De nombreuses rééditions voient le jour régulièrement. Un album de 1965, un autre de 1974 puis une compilation de 45 tours inédits, un live de 1973 à Amiens etc… reprenant les multiples mutations nominales de l’ensemble accompagnant Sun Ra. L’Arkestra, L’Arkistra, The Cosmic Rays, L’Astro Infinity Arkestra. Difficile pour le profane de ne pas se perdre dans cette discographie colossale et mouvante. Réflexe totalement terrien que celui de vouloir établir une trajectoire prédéfinie autour de points fixes !
Le principe thermodynamique général régissant l’Univers est le même que celui en place dans l’œuvre de Sun Ra : l’entropie et le désordre.

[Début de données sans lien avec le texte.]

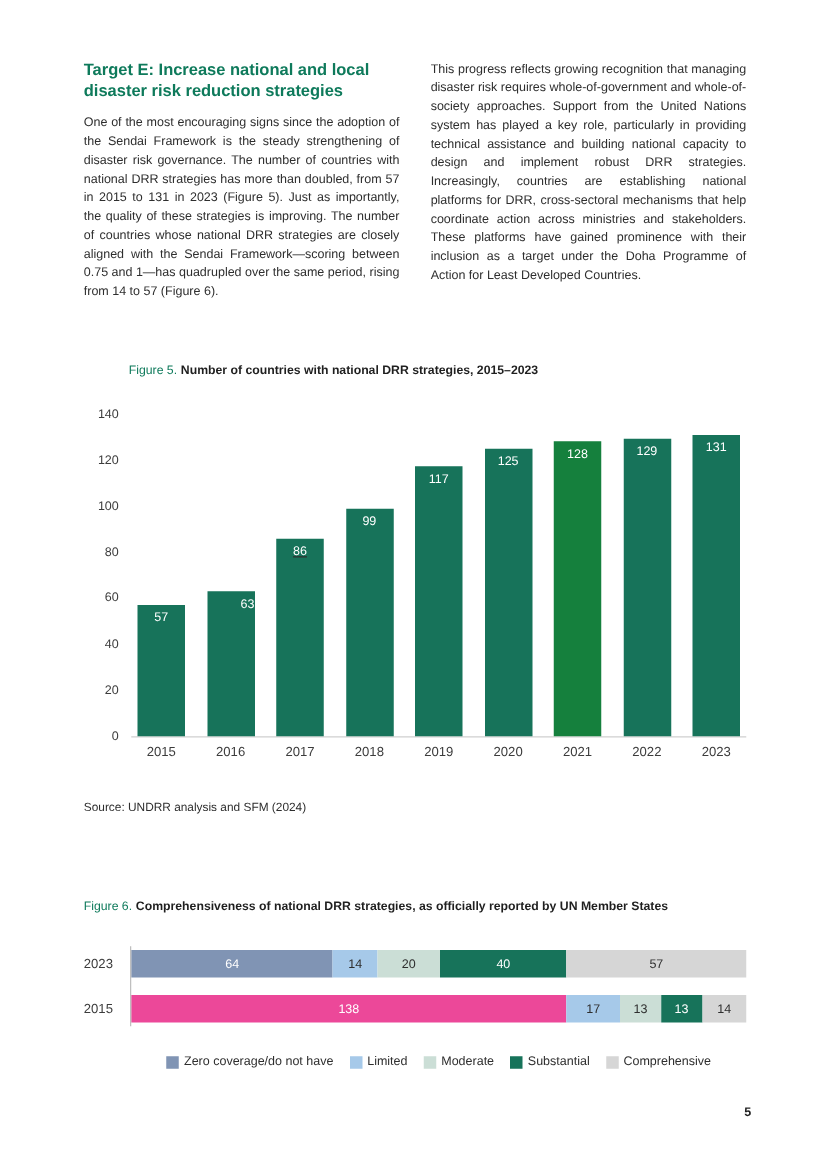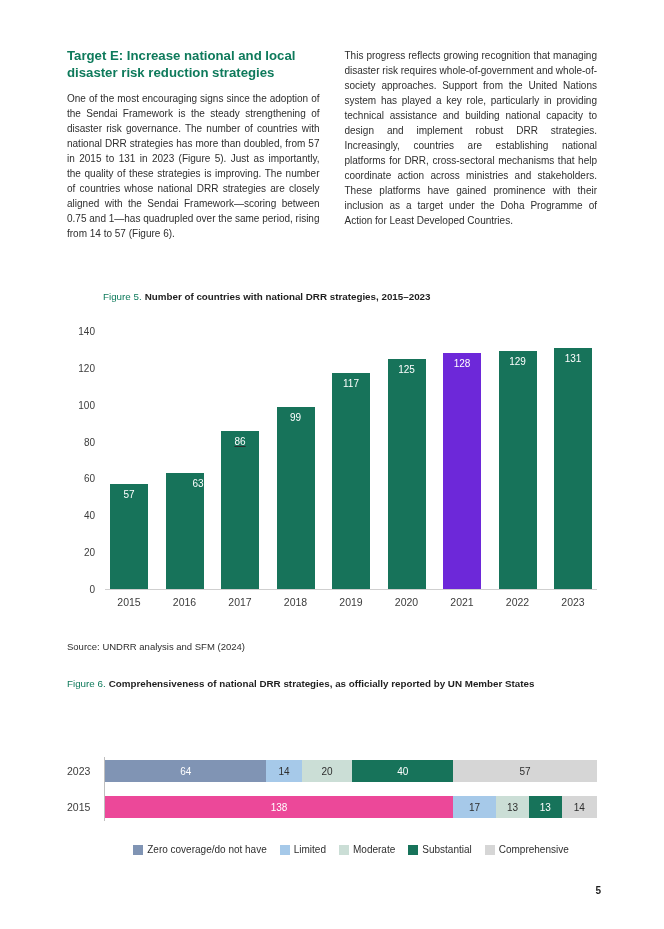--- a/index.html
+++ b/index.html
@@ -106,7 +106,7 @@
         <div class="bar" style="height: 230.357px; background: rgb(23, 115, 90);">
           <div class="bar-label" style="color: rgb(255, 255, 255);">125</div>
         </div>
-        <div class="bar" style="height: 235.886px; background: #6d28d9;">
+        <div class="bar" style="height: 235.886px; background: #15803d;">
           <div class="bar-label" style="color: rgb(255, 255, 255);">128</div>
         </div>
         <div class="bar" style="height: 237.729px; background: rgb(23, 115, 90);">

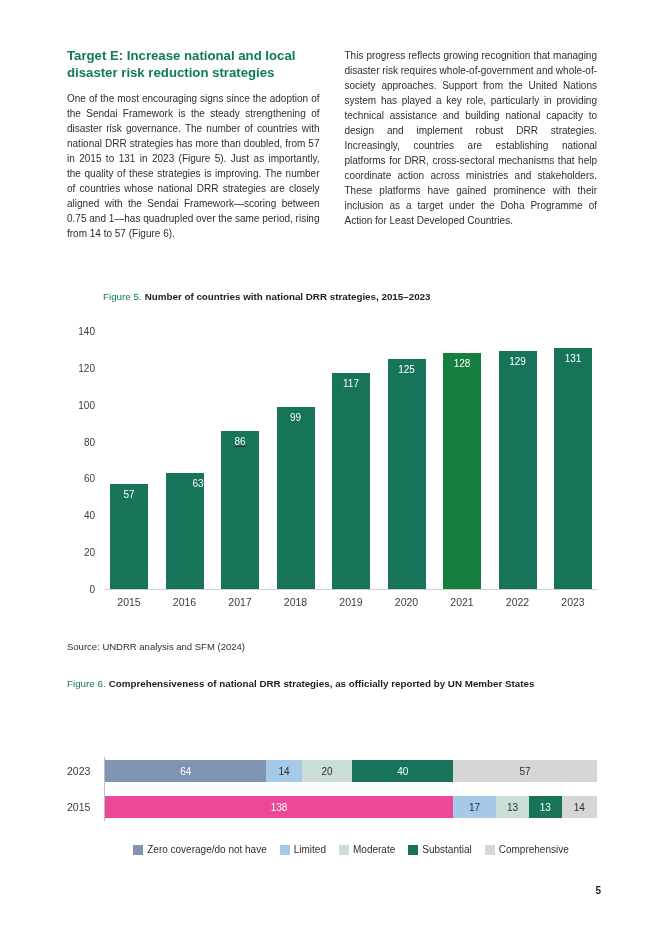--- a/index.html
+++ b/index.html
@@ -19,7 +19,7 @@
   .fig-caption .fig-label { color:#0e7a5b; }
   .fig-caption .fig-title { font-weight:700; color:#1f1f1f; margin-left:3px; }
   #fig5-caption { top:291px;padding-left:36px; }
-  #fig6-caption { top:678px; }
+  #fig6-caption { top:720px; }
 
   .fig5 { position:absolute; top:332px; left:67px; width:530px; }
   .fig5-yaxis { position:absolute; left:0; top:0; width:28px; height:258px; }

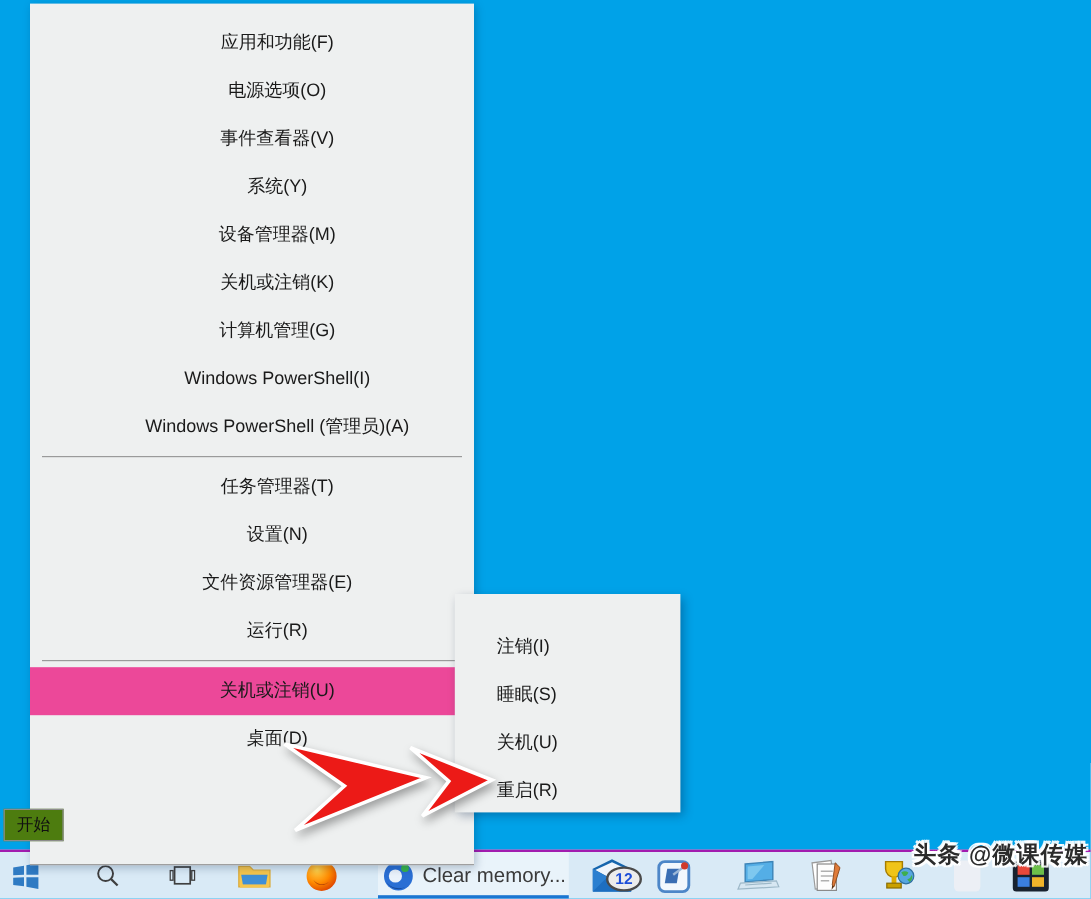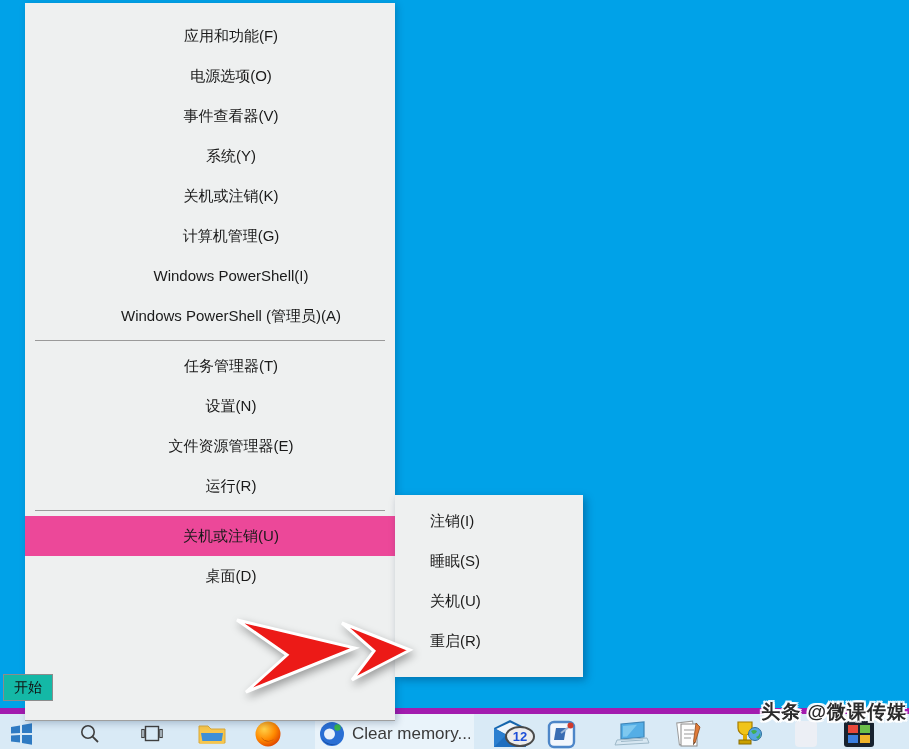--- a/index.html
+++ b/index.html
@@ -188,6 +188,7 @@
     <div class="mi">电源选项(O)</div>
     <div class="mi">事件查看器(V)</div>
     <div class="mi">系统(Y)</div>
+    <div class="mi">设备管理器(M)</div>
     <div class="mi">关机或注销(K)</div>
     <div class="mi">计算机管理(G)</div>
     <div class="mi">Windows PowerShell(I)</div>

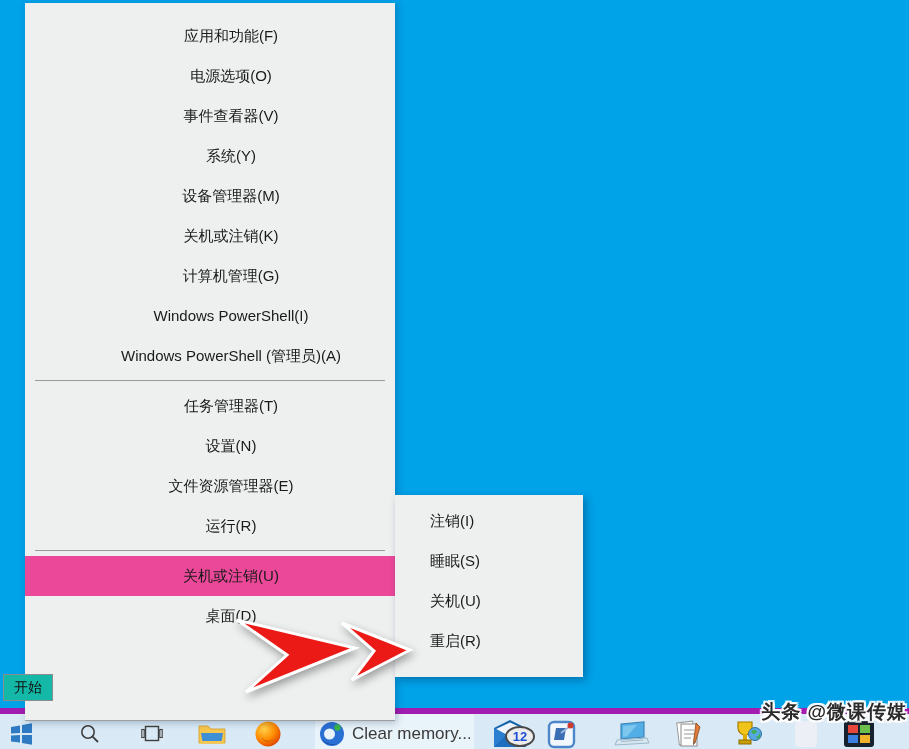--- a/index.html
+++ b/index.html
@@ -31,8 +31,8 @@
   .sep{height:1px;background:#9a9a9a;margin:4px 10px 5px 10px;}
 
   
-  #winx-submenu{position:absolute;left:395px;top:495px;width:188px;height:182px;background:#eef0f0;
-      box-sizing:border-box;padding-top:6px;z-index:20;box-shadow:3px 3px 8px rgba(0,30,70,0.35);}
+  #winx-submenu{position:absolute;left:379px;top:495px;width:188px;height:182px;background:#eef0f0;
+      box-sizing:border-box;padding-top:24px;z-index:20;box-shadow:3px 3px 8px rgba(0,30,70,0.35);}
   #winx-submenu .mi{padding-left:35px;}
 
   

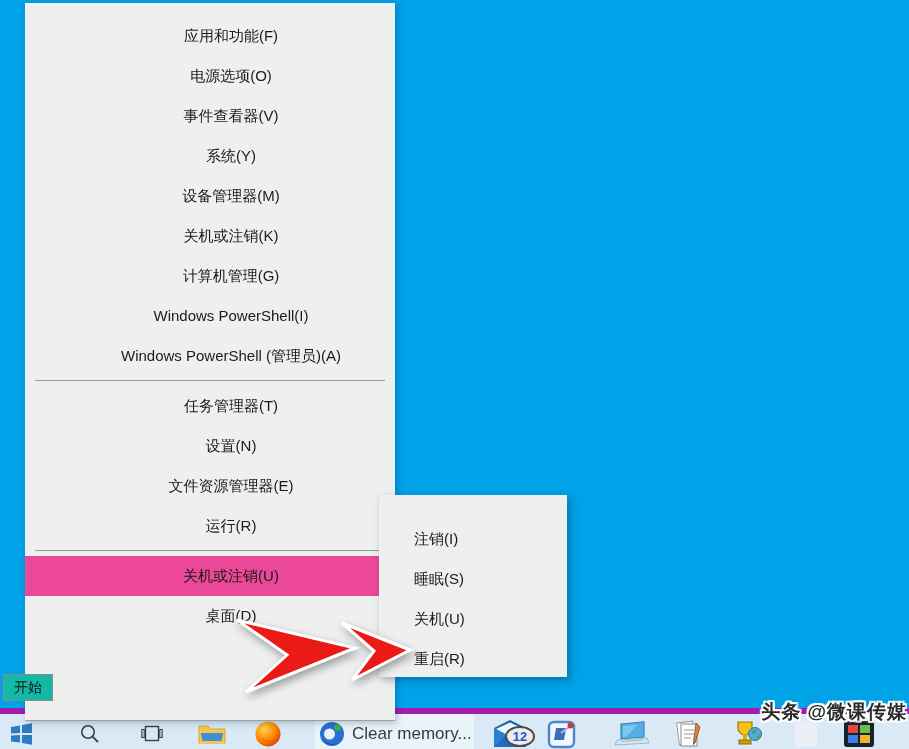--- a/index.html
+++ b/index.html
@@ -37,7 +37,7 @@
 
   
   #start-tooltip{position:absolute;left:3px;top:674px;height:27px;line-height:25px;padding:0 10px;
-      background:#14b8a6;border:1px solid #8c8c8c;box-sizing:border-box;font-size:14px;color:#111;
+      background:#4d7c0f;border:1px solid #8c8c8c;box-sizing:border-box;font-size:14px;color:#111;
       z-index:50;white-space:nowrap;}
 
   

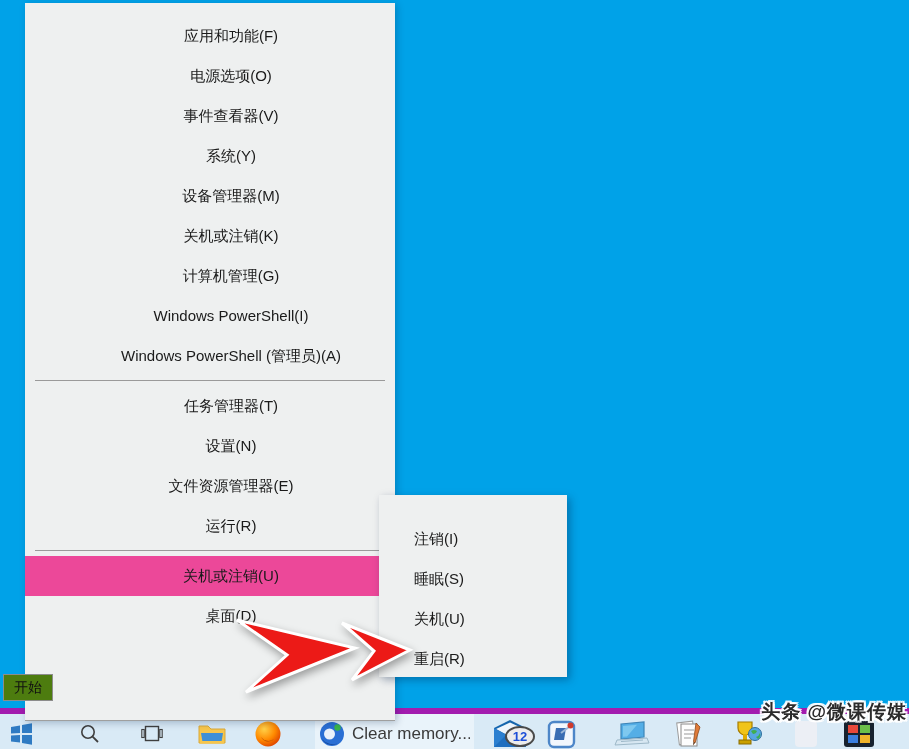--- a/index.html
+++ b/index.html
@@ -8,7 +8,7 @@
 
   
   #taskbar{position:absolute;left:0;top:708px;width:909px;height:41px;background:#d9eaf6;
-           border-top:6px solid #a21caf;box-sizing:border-box;z-index:10;}
+           border-top:2px solid #a21caf;box-sizing:border-box;z-index:10;}
   .tb-btn{position:absolute;top:0;height:40px;display:flex;align-items:center;justify-content:center;}
   .tb-btn svg{display:block;}
   #browser-task{background:rgba(255,255,255,0.42);}

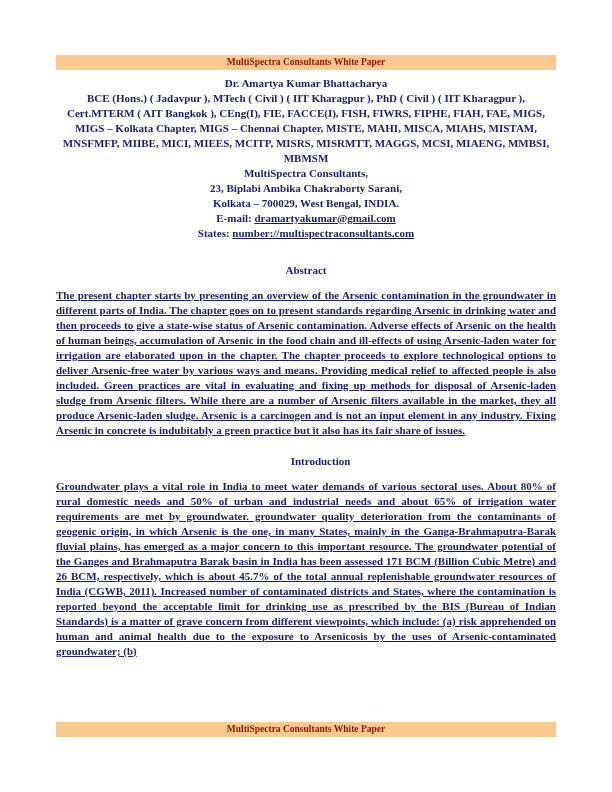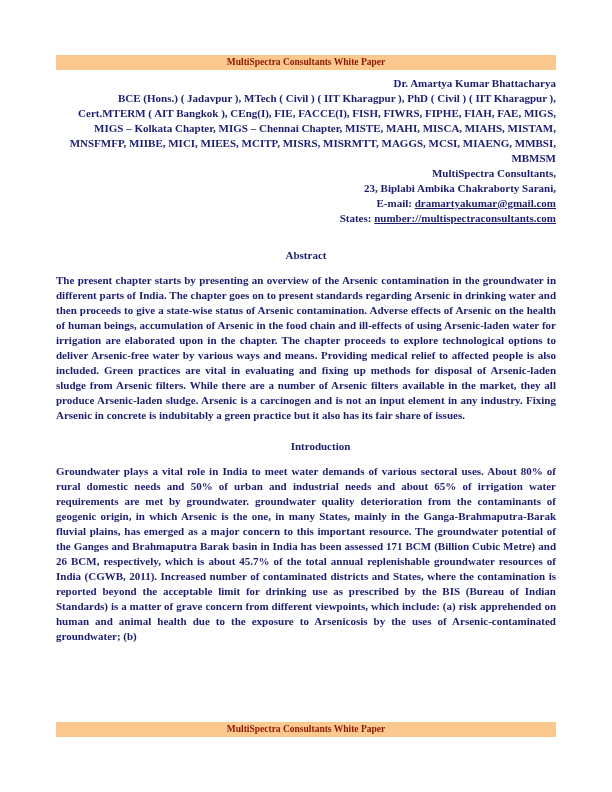--- a/index.html
+++ b/index.html
@@ -44,7 +44,7 @@
     margin-top: 6px;
     font-size: 11px;
     line-height: 15px;
-    text-align: right;
+    text-align: center;
   }
   .author-block .line { display: block; }
   a.doc-link {

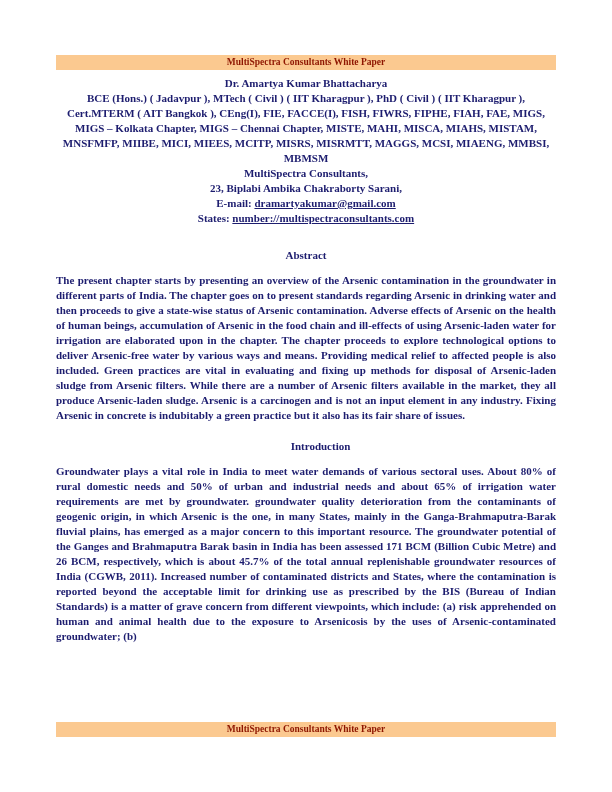--- a/index.html
+++ b/index.html
@@ -80,6 +80,7 @@
       <span>BCE (Hons.) ( Jadavpur ), MTech ( Civil ) ( IIT Kharagpur ), PhD ( Civil ) ( IIT Kharagpur ), Cert.MTERM ( AIT Bangkok ), CEng(I), FIE, FACCE(I), FISH, FIWRS, FIPHE, FIAH, FAE, MIGS, MIGS – Kolkata Chapter, MIGS – Chennai Chapter, MISTE, MAHI, MISCA, MIAHS, MISTAM, MNSFMFP, MIIBE, MICI, MIEES, MCITP, MISRS, MISRMTT, MAGGS, MCSI, MIAENG, MMBSI, MBMSM</span>
       <span class="line">MultiSpectra Consultants,</span>
       <span class="line">23, Biplabi Ambika Chakraborty Sarani,</span>
+      <span class="line">Kolkata – 700029, West Bengal, INDIA.</span>
       <span class="line">
         <span>E-mail: </span><a class="doc-link" href="#">dramartyakumar@gmail.com</a>
       </span>

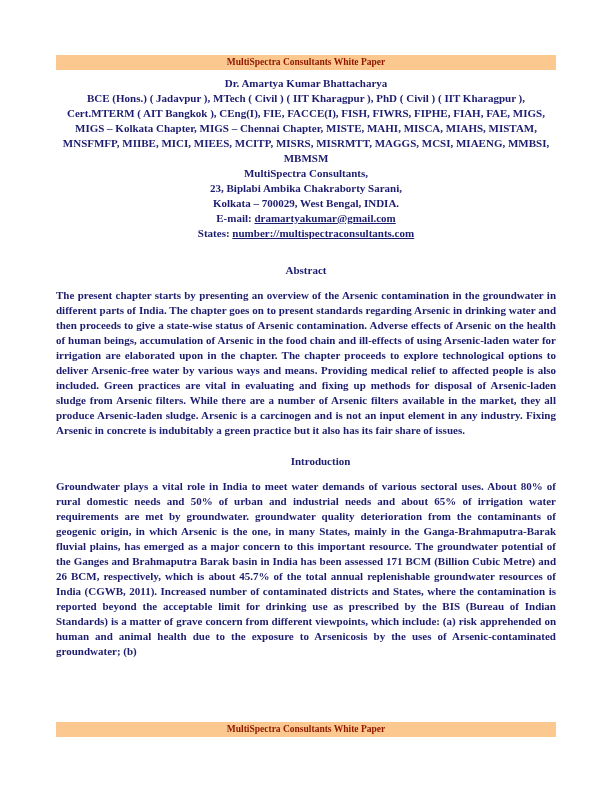--- a/index.html
+++ b/index.html
@@ -62,6 +62,7 @@
     font-size: 11px;
     line-height: 15px;
     text-align: justify;
+    text-decoration: underline;
   }
 </style>
 </head>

Ordonner une portion d’espace, de discographie c’est immanquablement faire naitre du désordre dans l’autre portion.
Cette absence volontaire de repères se retrouve dans la dernière et très belle production du label anglais ART YARD.
Un petit format (7 ») à 2 faces B : La première « The Sky Is A Sea Of Darkness When There Is No Sun To Light The Way » par le Sun Ra Quartet avec la présence du saxophoniste fidèle parmi les fidèles John Gilmore enregistrée en 1978
La seconde face B « Somewhere In Space » de Sun Ra And His Arkestra de 1958.
Voyage sonique à vitesse variable et voyage temporel de 30 ans en l’espace de 4 minutes 37 !
On l’aura compris, aux repères stériles Sun Ra aura toujours préféré la puissance des symboles.
Un nouveau portail d’entrée dans l’univers musical vient donc d’être ouvert : pas d’hésitation pour le franchir et parcourir un bout de chemin éclairé par les compositions lumineuses de musiciens hors du commun.